The two versions of the single “Bad,” with its squeaky-bed sample keeping time in the background, bolster the point that he’s better when he’s bouncing lyrics off a relationship. Emotional unavailability dooms this particular one. “So it seems that we fiend what we don’t need/Got a thing for a queen who know when to leave/I ain’t about to judge you, don’t judge me,” Wale raps. The original take featuring Tiara Thomas is plaintive and seriously sultry; the remix, with a typically icy vocal by Rihanna, is more polished but not necessarily superior. In both cases, though, Wale sounds totally absorbed. (Thomas has since signed with Interscope, the label that dropped Wale after 2009’s Attention Deficit tanked commercially.)

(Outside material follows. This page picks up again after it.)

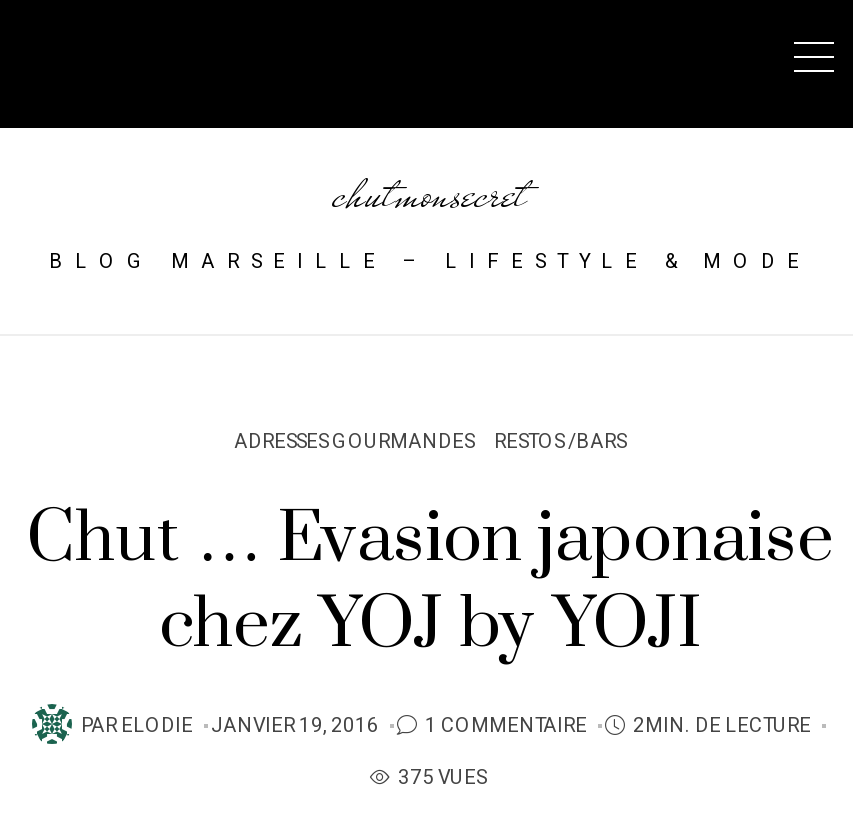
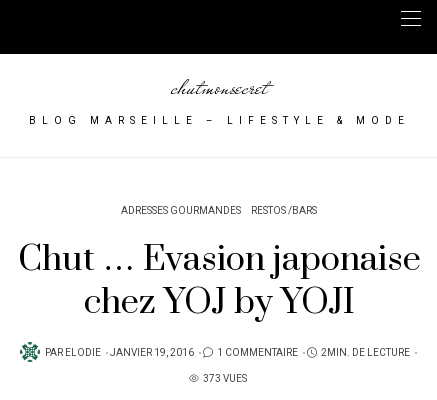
- 375 VUES
+ 373 VUES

Likewise, “Tired of Dreaming” revisits the tactic of pairing him with Maybach Music Group boss Rick Ross and a soulster; this time, it’s Ne-Yo. The track is syrupy, but it’s still got an authentic vibe. “Weave? That’s optional/’Cause my only concern is her head strong,” Wale says in describing his perfect mate. At the other extreme of the commitment spectrum, there’s the over-the-top, go-go-accented strip-club paean “Clappers.” It won’t win any poetry awards, but at least Nicki Minaj’s guest rap is sardonic: “I’m-a shake this ass till I graduate.”

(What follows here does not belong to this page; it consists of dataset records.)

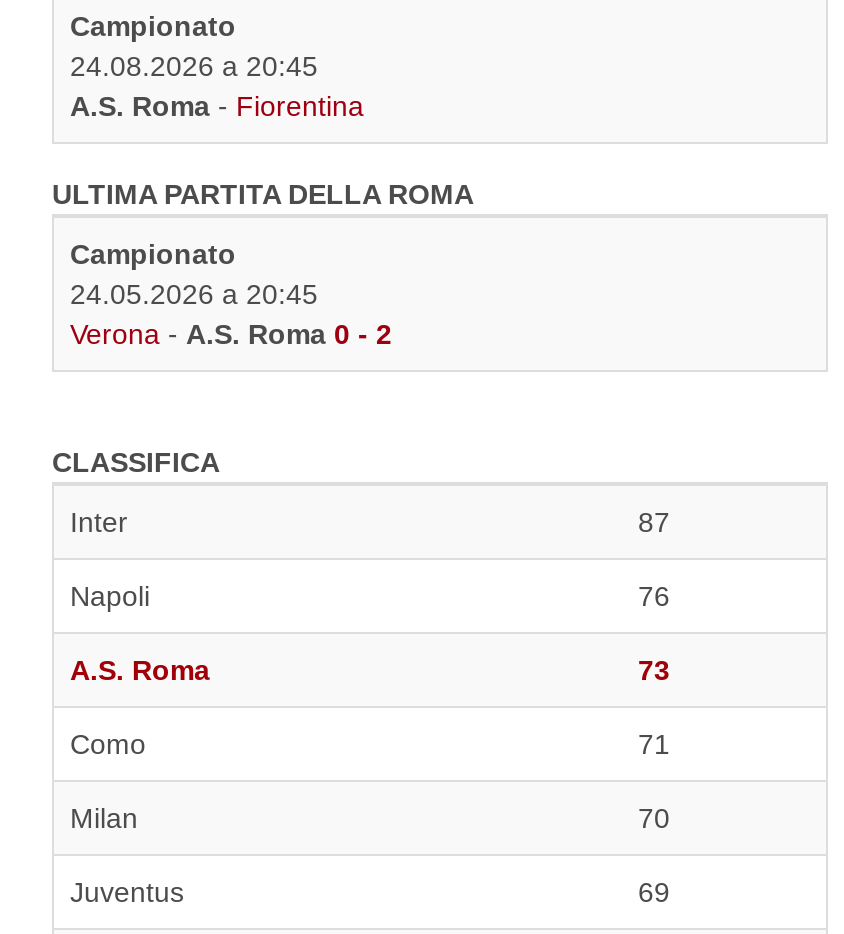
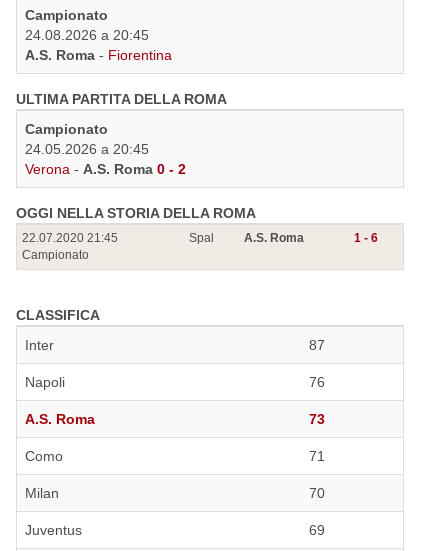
+ OGGI NELLA STORIA DELLA ROMA
+ 22.07.2020 21:45
+ Campionato

+ Spal
+ A.S. Roma
+ 1 - 6
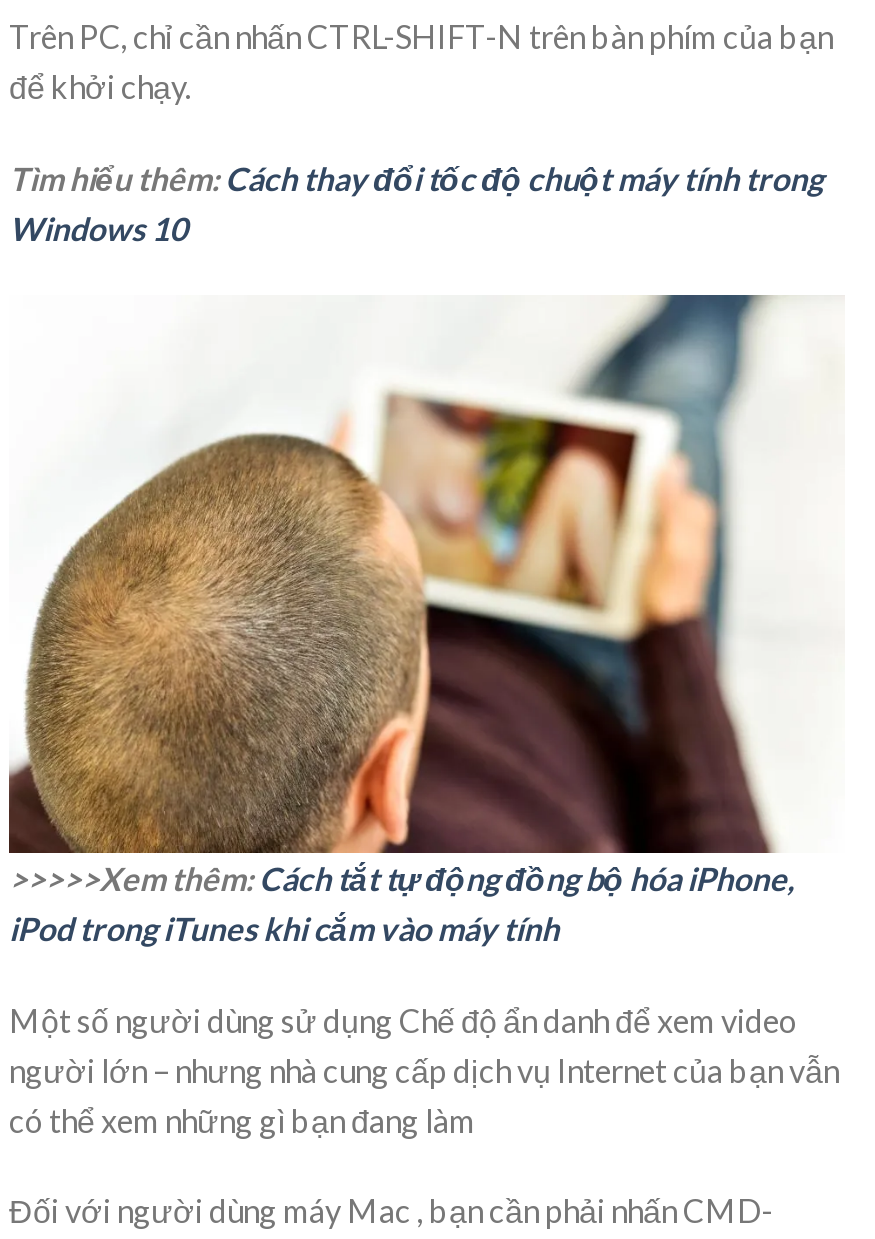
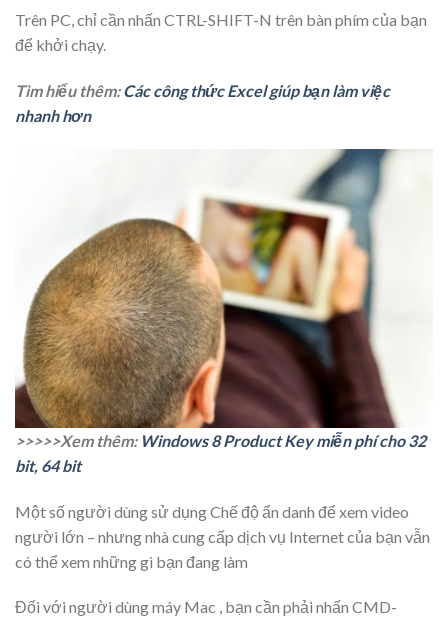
- Tìm hiểu thêm: Cách thay đổi tốc độ chuột máy tính trong
- Windows 10
+ Tìm hiểu thêm: Các công thức Excel giúp bạn làm việc
+ nhanh hơn

- >>>>>Xem thêm: Cách tắt tự động đồng bộ hóa iPhone,
- iPod trong iTunes khi cắm vào máy tính
+ >>>>>Xem thêm: Windows 8 Product Key miễn phí cho 32
+ bit, 64 bit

With all that out of his system, Wale eventually returns to the sonic adventures that marked Folarin. “Rotation,” a slightly weird, cough syrup-paced number dominated by guest spots from 2Chainz and Wiz Khalifa, boasts a surplus of edginess. “Simple Man,” with its dark, ’90s-style beat, thematically belongs with the first third of the album (“I know the millions you gettin’ come with a billion haters”), and it could have contributed some welcome sonic contrast there.

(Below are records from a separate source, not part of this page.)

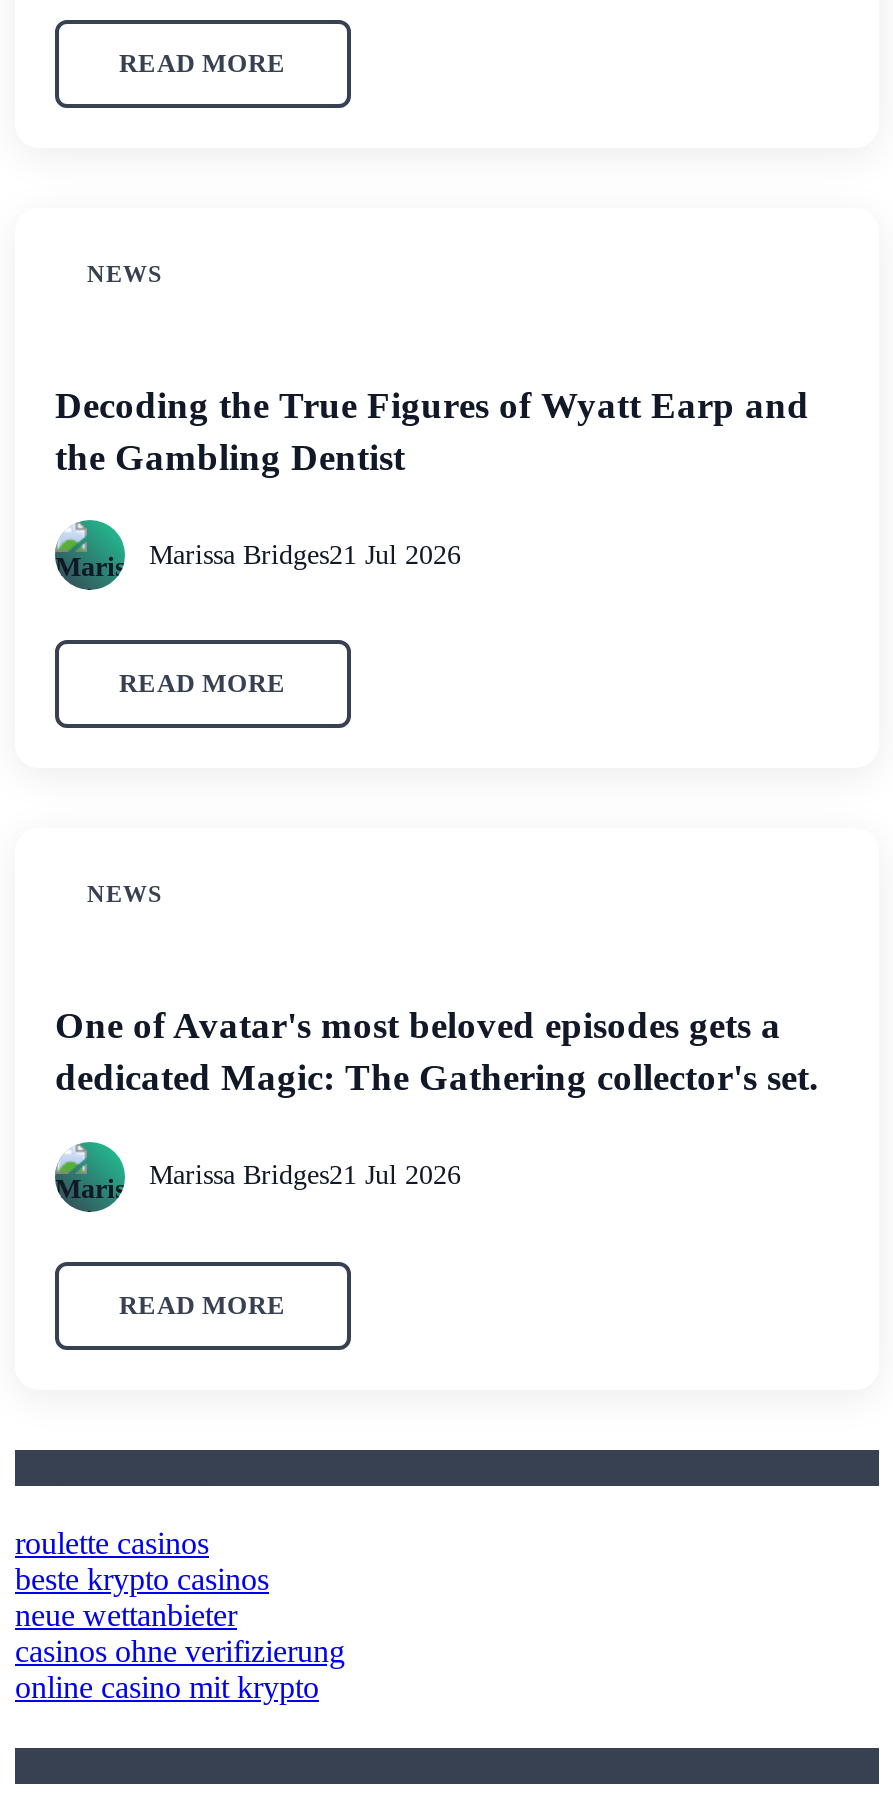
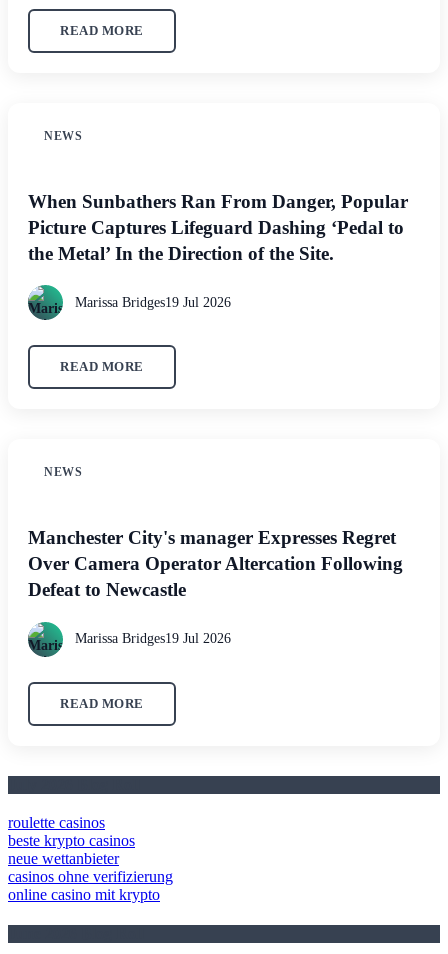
- Decoding the True Figures of Wyatt Earp and
- the Gambling Dentist
+ When Sunbathers Ran From Danger, Popular
+ Picture Captures Lifeguard Dashing ‘Pedal to
+ the Metal’ In the Direction of the Site.

- Marissa Bridges21 Jul 2026
+ Marissa Bridges19 Jul 2026

- One of Avatar's most beloved episodes gets a
- dedicated Magic: The Gathering collector's set.
+ Manchester City's manager Expresses Regret
+ Over Camera Operator Altercation Following
+ Defeat to Newcastle

- Marissa Bridges21 Jul 2026
+ Marissa Bridges19 Jul 2026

Wale gets around to his hobbies, too: The snare-heavy, glitzy “88” extols sneakers; the title references the year Nike introduced the Air Jordan “Jumpman” logo. And the album’s outro features some back-and-forth between the rapper and now-buddy Jerry Seinfeld, who’s on board for the third installment of Wale’s Seinfeld-themed projects. It’ll be called The Album About Nothing. Let’s take it as a sign that the rapper is now entering a stretch in which he’ll do only what he really wants to do, which, theoretically, could result in far fewer songs about how tough it’s been to be Wale. After all, nobody expected him to put so much emphasis on struggle for struggle’s sake.